段落功能以反思性提問開場，挑戰領域內追求複雜化的趨勢

邏輯角色建立研究動機：質疑複雜方案的必要性

論證技巧以修辭提問「how good could a simple method be?」引發好奇心，策略性地將「簡單」從劣勢轉化為研究亮點

For pose estimation, our method involves a ResNet backbone augmented with a few deconvolutional layers to generate heatmaps for joint detection. For pose tracking, our method involves assigning poses based on greedy matching of detected keypoints across frames using optical flow. Despite the simplicity of these methods, they achieve competitive or even superior results compared to state-of-the-art methods on challenging benchmarks such as COCO and PoseTrack.

對於姿態估計，我們的方法使用以 ResNet 為骨幹並增加若干反摺積層來生成關節偵測的熱力圖。對於姿態追蹤，我們的方法採用基於光流的貪婪匹配來跨幀指派偵測到的關鍵點。儘管這些方法極為簡單，它們在 COCO 和 PoseTrack 等挑戰性標竿上取得了與最先進方法相當甚至更優的成績。

段落功能概述兩項任務的基線方案與核心結果

邏輯角色快速勾勒方法論並以結果驗證「簡單即有效」的主張

論證技巧「despite the simplicity」形成戲劇性反差，讓讀者對簡單方法的競爭力感到意外，強化論文的核心訊息

1. Introduction 緒論

Human pose estimation, the task of determining the spatial locations of body joints or keypoints from an image, has attracted significant attention due to its widespread applications in action recognition, human-computer interaction, and augmented reality. Recent approaches to the problem have achieved impressive results by employing increasingly complex network architectures and training strategies.
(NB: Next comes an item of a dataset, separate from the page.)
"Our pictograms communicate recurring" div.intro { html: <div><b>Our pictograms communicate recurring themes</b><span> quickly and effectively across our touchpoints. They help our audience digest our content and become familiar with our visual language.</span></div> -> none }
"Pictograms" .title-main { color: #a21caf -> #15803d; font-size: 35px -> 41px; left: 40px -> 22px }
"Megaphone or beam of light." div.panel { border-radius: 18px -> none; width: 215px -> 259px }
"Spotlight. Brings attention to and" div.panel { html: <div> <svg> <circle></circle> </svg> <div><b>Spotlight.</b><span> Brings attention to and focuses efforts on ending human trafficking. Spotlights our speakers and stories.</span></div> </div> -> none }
However, the growing complexity makes it difficult to identify which design choices are truly essential for achieving high performance.

人體姿態估計是從影像中判定身體關節或關鍵點空間位置的任務，由於其在動作辨識、人機互動和擴增實境等領域的廣泛應用而備受關注。近期的方法透過採用日益複雜的網路架構和訓練策略取得了出色的成果。然而，不斷增長的複雜度使得識別哪些設計選擇對於達到高效能真正不可或缺變得困難。

段落功能定義問題背景並指出領域內的方法論危機

邏輯角色為「回歸簡單」的研究方向提供正當性

論證技巧先肯定現有成果再指出問題，避免直接否定他人工作，展現學術外交手腕

We believe that establishing strong and simple baselines is important for understanding the core problem and for measuring progress in the field. Our goal is not to propose a new state-of-the-art method but rather to show that a straightforward approach, when implemented carefully with proper training procedures, can achieve surprisingly strong performance. The key insight is that a simple network architecture combined with proper training details can match or exceed the performance of more complex designs.
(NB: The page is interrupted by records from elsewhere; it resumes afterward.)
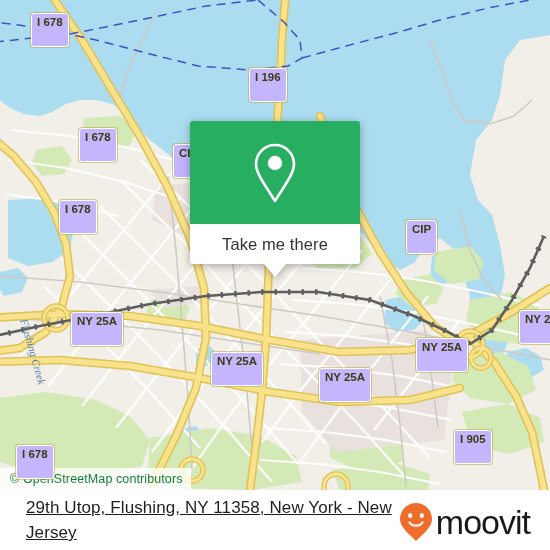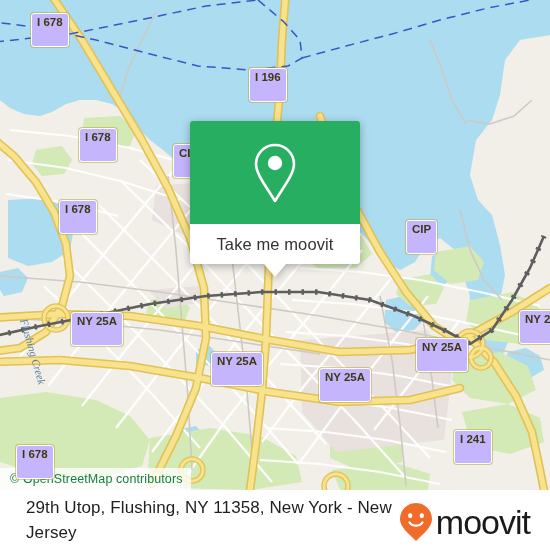"Take me moovit" div { text: moovit -> there }
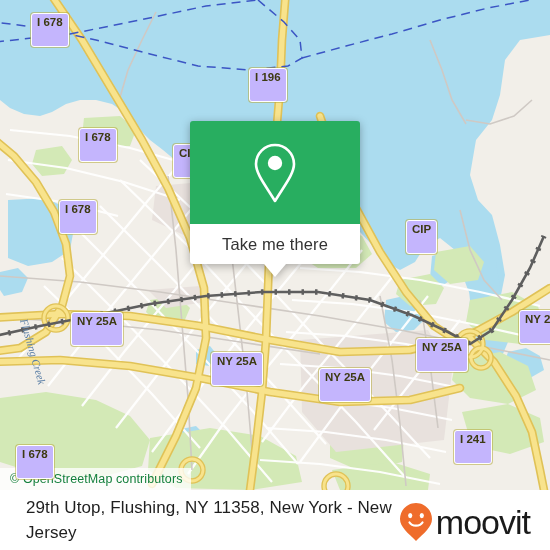"I 241" div.shield { text: 241 -> 905 }
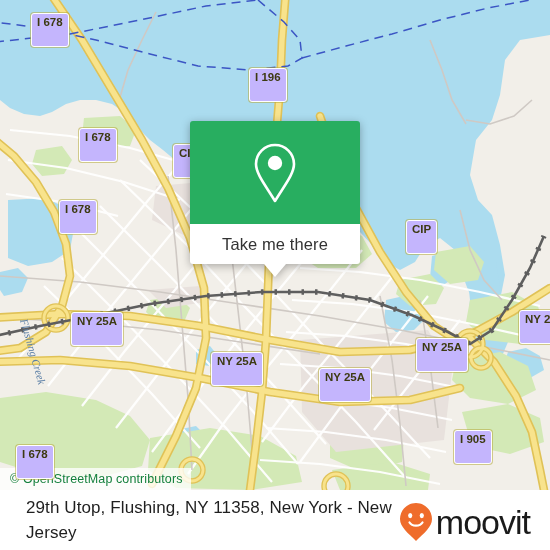"29th Utop, Flushing, NY 11358," #footer-title { text-decoration: none -> underline }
我們認為建立強大而簡單的基線對於理解核心問題及衡量領域進展至關重要。我們的目標不是提出新的最先進方法，而是展示一個直觀的方法在仔細實作並搭配適當訓練流程時，能達到令人驚訝的強大效能。關鍵洞見在於，簡單的網路架構搭配適當的訓練細節能匹配甚至超越更複雜的設計。

段落功能闡明研究目的與核心洞見

邏輯角色確立論文的哲學立場：簡約主義

論證技巧刻意降低讀者預期（「not to propose a new state-of-the-art」），使後續超越 SOTA 的結果產生更大衝擊

3. Approach 方法

3.1 Pose Estimation

Our pose estimation network adopts the structure of adding a few deconvolutional layers over the last convolution stage in the ResNet architecture. Three deconvolutional layers with batch normalization and ReLU activation are used. Each layer has 256 filters with 4x4 kernel. A 1x1 convolutional layer is added at last to generate predicted heatmaps for all k key points. The overall architecture is remarkably simple and it can be generated by the ResNet backbone and a few transposed convolution layers with no bells and whistles.
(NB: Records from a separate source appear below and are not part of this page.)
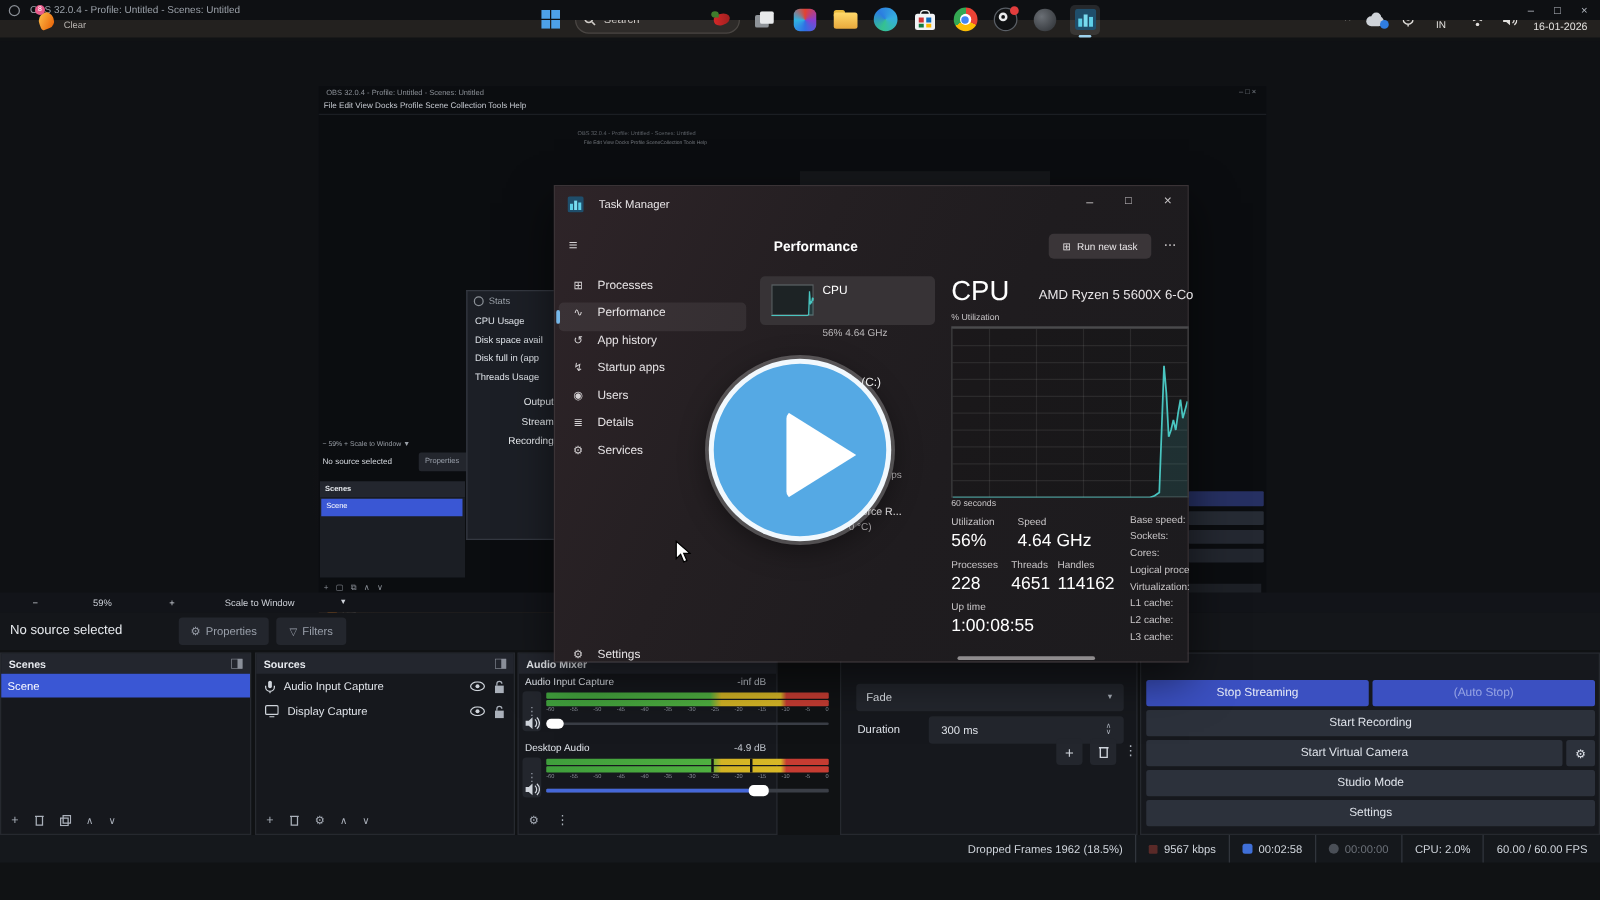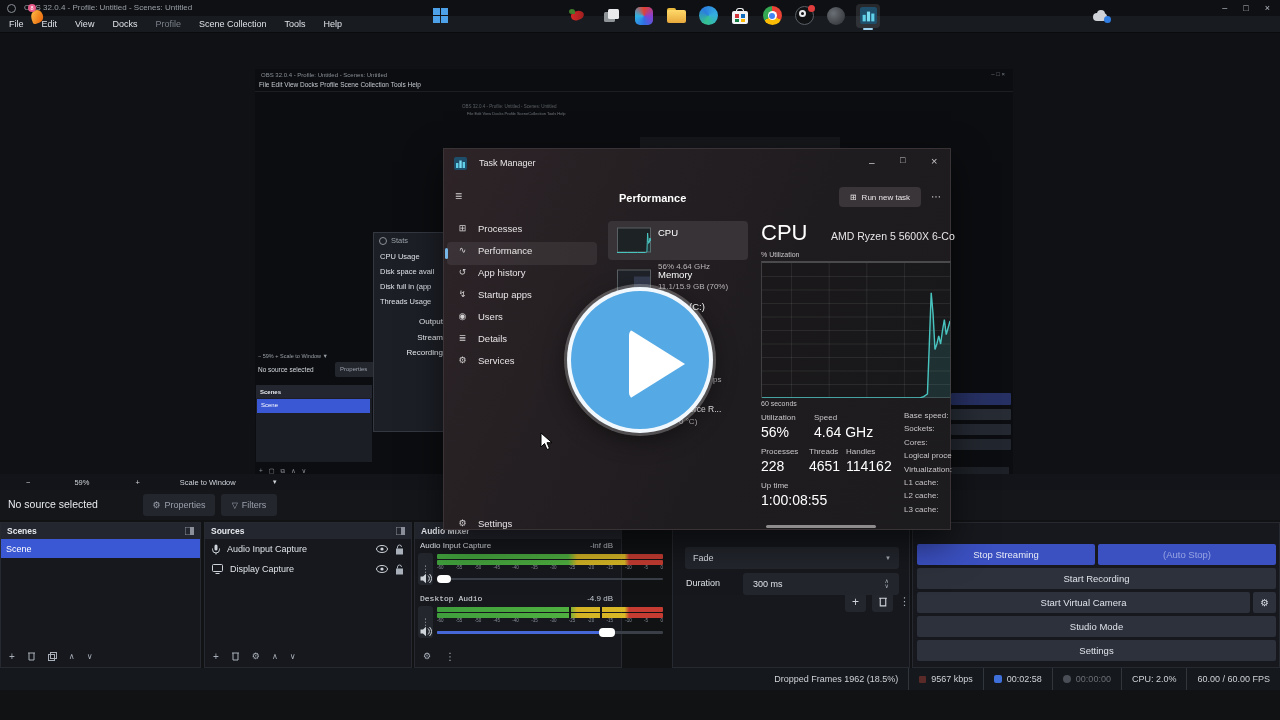"File" div.abs { html: <div> <span>File</span> <span>Edit</span> <span>View</span> <span>Docks</span> <span>Profile</span> <span>Scene Collection</span> <span>Tools</span> <span>Help</span> </div> -> none }
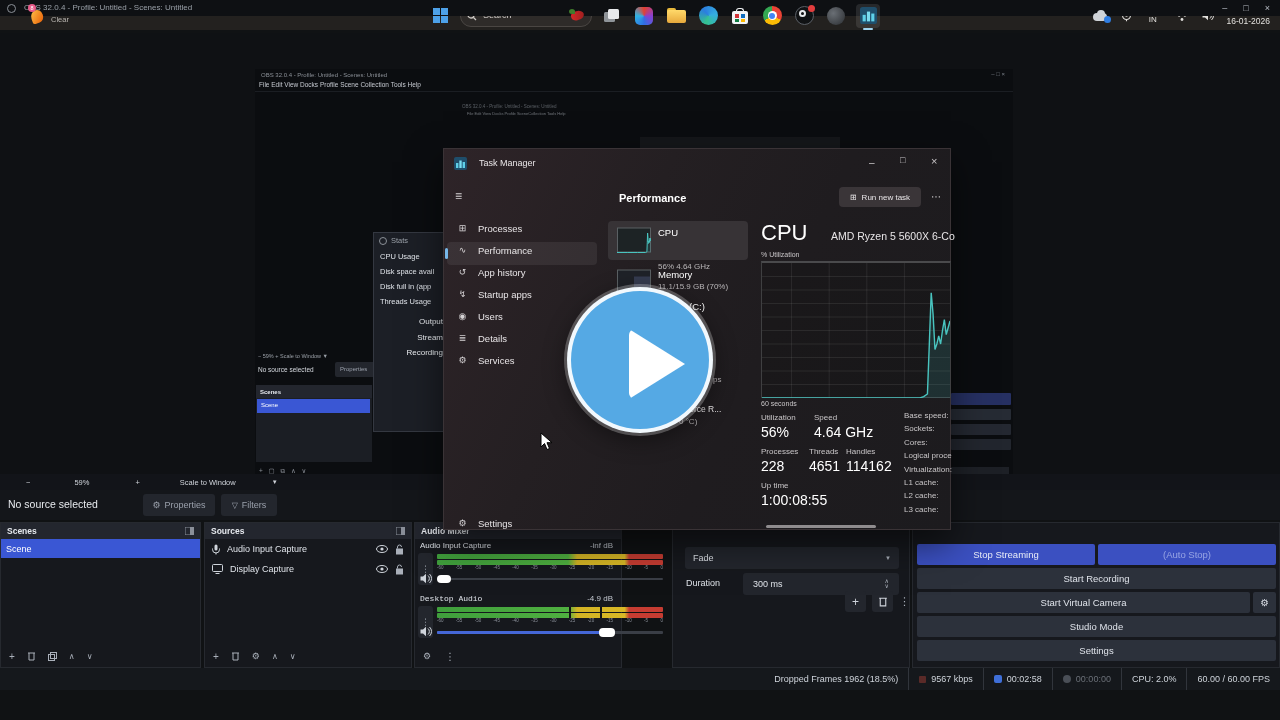"Memory" div.abs { html: <div> <svg> <rect></rect> <rect></rect> </svg> <span>Memory</span> <span>11.1/15.9 GB (70%)</span> </div> -> none }
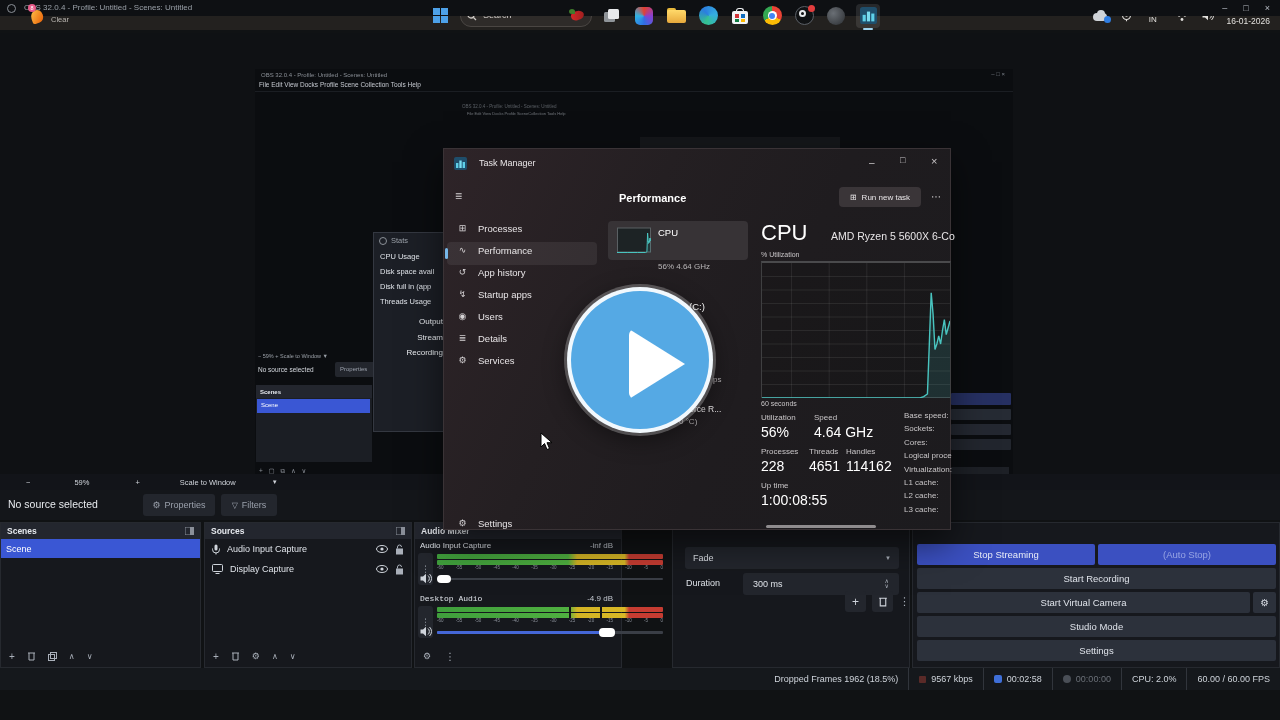"Desktop Audio" span.abs { font-family: Liberation Mono, monospace -> none }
我們的姿態估計網路採用在 ResNet 架構的最後摺積階段上方增加若干反摺積層的結構。使用三個帶批次正規化和 ReLU 啟動函數的反摺積層，每層包含 256 個 4x4 核的濾波器。最後加入一個 1x1 摺積層來生成所有 k 個關鍵點的預測熱力圖。整體架構極為簡潔，僅由 ResNet 骨幹和幾個轉置摺積層構成，沒有任何花俏的附加設計。

段落功能描述姿態估計網路的完整架構

邏輯角色以最少的組件實現核心功能，支撐「簡單基線」的主張

論證技巧「no bells and whistles」的口語化表達刻意強調方法的樸素性，與領域內追求複雜度的傳統形成鮮明對比

3.2 Pose Tracking

For multi-person pose tracking in videos, we adopt a simple approach based on optical flow. Given detected poses in a current frame, we propagate each keypoint to the next frame using optical flow and perform greedy bipartite matching between the propagated keypoints and the newly detected keypoints. The matching cost is computed as the Object Keypoint Similarity (OKS) between the propagated and detected poses. This simple strategy avoids the need for complex tracking algorithms such as graph-based optimization or recurrent networks.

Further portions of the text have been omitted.